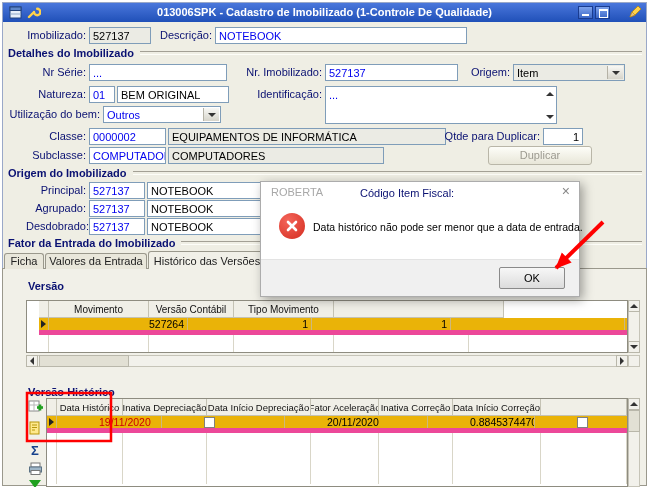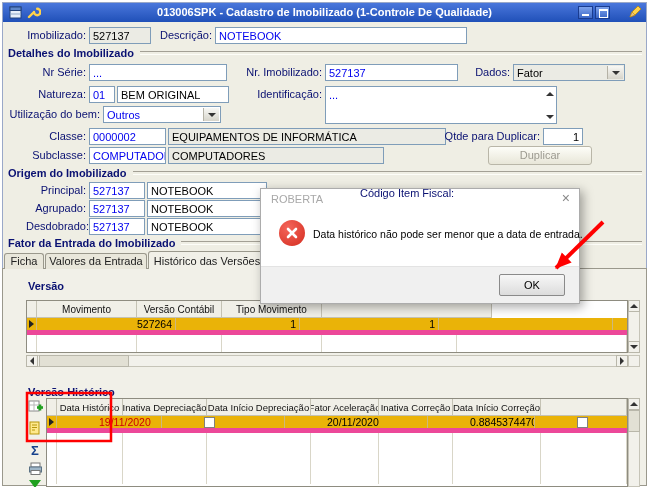--- a/index.html
+++ b/index.html
@@ -37,21 +37,21 @@
   .g-row.sel .g-c{border-right-color:#CDB87E;}
   .g-c.num{justify-content:flex-end;}
   .g-c.ind{justify-content:center;padding:0;}
   .g-c.red{color:#CC0000;}
   .cb{width:11px;height:11px;background:#fff;border:1px solid #808080;box-sizing:border-box;}
   .sb{position:absolute;background:#F2F1EB;border:1px solid #C6C4B8;box-sizing:border-box;z-index:2;}
   .sbtn{position:absolute;width:12px;height:12px;background:#F2F1EB;border:1px solid #B9B7AA;box-sizing:border-box;display:flex;align-items:center;justify-content:center;}
   .thumb{position:absolute;background:#E2E0D4;border:1px solid #B9B7AA;box-sizing:border-box;}
   .tool{position:absolute;left:27px;width:16px;height:16px;display:flex;align-items:center;justify-content:center;z-index:3;}
   .memo-arrow{position:absolute;width:9px;height:9px;display:flex;align-items:center;justify-content:center;}
-  #dialog{position:absolute;left:260px;top:188px;width:320px;height:116px;background:#fff;border:1px solid #ACACAC;box-shadow:3px 3px 10px rgba(0,0,0,0.35);z-index:50;box-sizing:border-box;}
+  #dialog{position:absolute;left:260px;top:181px;width:320px;height:116px;background:#fff;border:1px solid #ACACAC;box-shadow:3px 3px 10px rgba(0,0,0,0.35);z-index:50;box-sizing:border-box;}
   .dlg-t{position:absolute;left:10px;top:4px;font-size:11px;color:#A8A8A8;}
   .dlg-x{position:absolute;right:9px;top:1px;font-size:14px;color:#888;cursor:default;}
   .err-icon{position:absolute;left:18px;top:31px;width:26px;height:26px;border-radius:50%;background:radial-gradient(circle at 35% 30%,#F4655A,#D42D20);display:flex;align-items:center;justify-content:center;}
   .dlg-msg{position:absolute;left:52px;top:39px;font-size:10.5px;color:#000;white-space:nowrap;}
   .dlg-footer{position:absolute;left:0;right:0;bottom:0;height:36px;background:#F0F0F0;border-top:1px solid #E3E3E3;}
   .ok-btn{position:absolute;right:14px;top:7px;width:66px;height:22px;background:linear-gradient(180deg,#F7F7F7,#DCDCDC);border:1px solid #8A8A8A;border-radius:2px;font-size:11px;font-family:inherit;color:#000;}
   #annot{position:absolute;left:0;top:0;z-index:60;pointer-events:none;}
 </style>
 </head>
 <body>
@@ -94,23 +94,23 @@
 
   <div class="grp" style="top:46px;justify-content:space-between;">
     <b>Detalhes do Imobilizado</b>
       <span class="line"></span>
   </div>
 
   <div class="lbl" style="left:26px;top:66px;width:60px;">Nr Série:</div>
   <div class="fld" style="left:89px;top:64px;width:138px;">...</div>
   <div class="lbl" style="left:238px;top:66px;width:84px;">Nr. Imobilizado:</div>
   <div class="fld" style="left:325px;top:64px;width:133px;">527137</div>
-  <div class="lbl" style="left:468px;top:66px;width:42px;">Dados:</div>
+  <div class="lbl" style="left:468px;top:66px;width:42px;">Origem:</div>
   <div class="fld ro" style="left:513px;top:64px;width:112px;">
-    <span>Fator</span>
+    <span>Item</span>
     <span class="combo-btn">
         <span class="t-down"></span>
       </span>
   </div>
 
   <div class="lbl" style="left:26px;top:88px;width:60px;">Natureza:</div>
   <div class="fld" style="left:89px;top:86px;width:26px;">01</div>
   <div class="fld blk" style="left:117px;top:86px;width:112px;">BEM ORIGINAL</div>
   <div class="lbl" style="left:238px;top:88px;width:84px;">Identificação:</div>
   <div class="fld" style="left:325px;top:86px;width:232px;height:38px;">
@@ -166,21 +166,21 @@
       <span class="line"></span>
   </div>
 
   <div class="tab" style="left:4px;top:253px;width:40px;height:16px;">Ficha</div>
   <div class="tab" style="left:45px;top:253px;width:102px;height:16px;">Valores da Entrada</div>
   <div class="tab active" style="left:148px;top:251px;width:118px;height:18px;">Histórico das Versões</div>
   <div class="panel"></div>
 
   <div class="lbl left" style="left:28px;top:280px;font-weight:bold;z-index:2;">Versão</div>
 
-  <div class="grid" style="left:26px;top:300px;width:602px;height:53px;">
+  <div class="grid" style="left:26px;top:300px;width:602px;height:53px;padding-left:12px;">
     <div class="g-row">
       <div class="g-h" style="width:10px;"></div>
       <div class="g-h" style="width:100px;">Movimento</div>
       <div class="g-h" style="width:85px;">Versão Contábil</div>
       <div class="g-h" style="width:100px;">Tipo Movimento</div>
       <div class="g-h" style="width:170px;"></div>
     </div>
     <div class="g-row sel">
       <div class="g-c ind" style="width:10px;">
           <span class="tri-r"></span>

- [TASK PROMPT]:
From the first line to the last, transcribe the listing exactly; skip the pictures.

- [OUTPUT]:
--- a/index.html
+++ b/index.html
@@ -37,21 +37,21 @@
   .g-row.sel .g-c{border-right-color:#CDB87E;}
   .g-c.num{justify-content:flex-end;}
   .g-c.ind{justify-content:center;padding:0;}
   .g-c.red{color:#CC0000;}
   .cb{width:11px;height:11px;background:#fff;border:1px solid #808080;box-sizing:border-box;}
   .sb{position:absolute;background:#F2F1EB;border:1px solid #C6C4B8;box-sizing:border-box;z-index:2;}
   .sbtn{position:absolute;width:12px;height:12px;background:#F2F1EB;border:1px solid #B9B7AA;box-sizing:border-box;display:flex;align-items:center;justify-content:center;}
   .thumb{position:absolute;background:#E2E0D4;border:1px solid #B9B7AA;box-sizing:border-box;}
   .tool{position:absolute;left:27px;width:16px;height:16px;display:flex;align-items:center;justify-content:center;z-index:3;}
   .memo-arrow{position:absolute;width:9px;height:9px;display:flex;align-items:center;justify-content:center;}
-  #dialog{position:absolute;left:260px;top:188px;width:320px;height:116px;background:#fff;border:1px solid #ACACAC;box-shadow:3px 3px 10px rgba(0,0,0,0.35);z-index:50;box-sizing:border-box;}
+  #dialog{position:absolute;left:260px;top:181px;width:320px;height:116px;background:#fff;border:1px solid #ACACAC;box-shadow:3px 3px 10px rgba(0,0,0,0.35);z-index:50;box-sizing:border-box;}
   .dlg-t{position:absolute;left:10px;top:4px;font-size:11px;color:#A8A8A8;}
   .dlg-x{position:absolute;right:9px;top:1px;font-size:14px;color:#888;cursor:default;}
   .err-icon{position:absolute;left:18px;top:31px;width:26px;height:26px;border-radius:50%;background:radial-gradient(circle at 35% 30%,#F4655A,#D42D20);display:flex;align-items:center;justify-content:center;}
   .dlg-msg{position:absolute;left:52px;top:39px;font-size:10.5px;color:#000;white-space:nowrap;}
   .dlg-footer{position:absolute;left:0;right:0;bottom:0;height:36px;background:#F0F0F0;border-top:1px solid #E3E3E3;}
   .ok-btn{position:absolute;right:14px;top:7px;width:66px;height:22px;background:linear-gradient(180deg,#F7F7F7,#DCDCDC);border:1px solid #8A8A8A;border-radius:2px;font-size:11px;font-family:inherit;color:#000;}
   #annot{position:absolute;left:0;top:0;z-index:60;pointer-events:none;}
 </style>
 </head>
 <body>
@@ -94,23 +94,23 @@
 
   <div class="grp" style="top:46px;justify-content:space-between;">
     <b>Detalhes do Imobilizado</b>
       <span class="line"></span>
   </div>
 
   <div class="lbl" style="left:26px;top:66px;width:60px;">Nr Série:</div>
   <div class="fld" style="left:89px;top:64px;width:138px;">...</div>
   <div class="lbl" style="left:238px;top:66px;width:84px;">Nr. Imobilizado:</div>
   <div class="fld" style="left:325px;top:64px;width:133px;">527137</div>
-  <div class="lbl" style="left:468px;top:66px;width:42px;">Dados:</div>
+  <div class="lbl" style="left:468px;top:66px;width:42px;">Origem:</div>
   <div class="fld ro" style="left:513px;top:64px;width:112px;">
-    <span>Fator</span>
+    <span>Item</span>
     <span class="combo-btn">
         <span class="t-down"></span>
       </span>
   </div>
 
   <div class="lbl" style="left:26px;top:88px;width:60px;">Natureza:</div>
   <div class="fld" style="left:89px;top:86px;width:26px;">01</div>
   <div class="fld blk" style="left:117px;top:86px;width:112px;">BEM ORIGINAL</div>
   <div class="lbl" style="left:238px;top:88px;width:84px;">Identificação:</div>
   <div class="fld" style="left:325px;top:86px;width:232px;height:38px;">
@@ -166,21 +166,21 @@
       <span class="line"></span>
   </div>
 
   <div class="tab" style="left:4px;top:253px;width:40px;height:16px;">Ficha</div>
   <div class="tab" style="left:45px;top:253px;width:102px;height:16px;">Valores da Entrada</div>
   <div class="tab active" style="left:148px;top:251px;width:118px;height:18px;">Histórico das Versões</div>
   <div class="panel"></div>
 
   <div class="lbl left" style="left:28px;top:280px;font-weight:bold;z-index:2;">Versão</div>
 
-  <div class="grid" style="left:26px;top:300px;width:602px;height:53px;">
+  <div class="grid" style="left:26px;top:300px;width:602px;height:53px;padding-left:12px;">
     <div class="g-row">
       <div class="g-h" style="width:10px;"></div>
       <div class="g-h" style="width:100px;">Movimento</div>
       <div class="g-h" style="width:85px;">Versão Contábil</div>
       <div class="g-h" style="width:100px;">Tipo Movimento</div>
       <div class="g-h" style="width:170px;"></div>
     </div>
     <div class="g-row sel">
       <div class="g-c ind" style="width:10px;">
           <span class="tri-r"></span>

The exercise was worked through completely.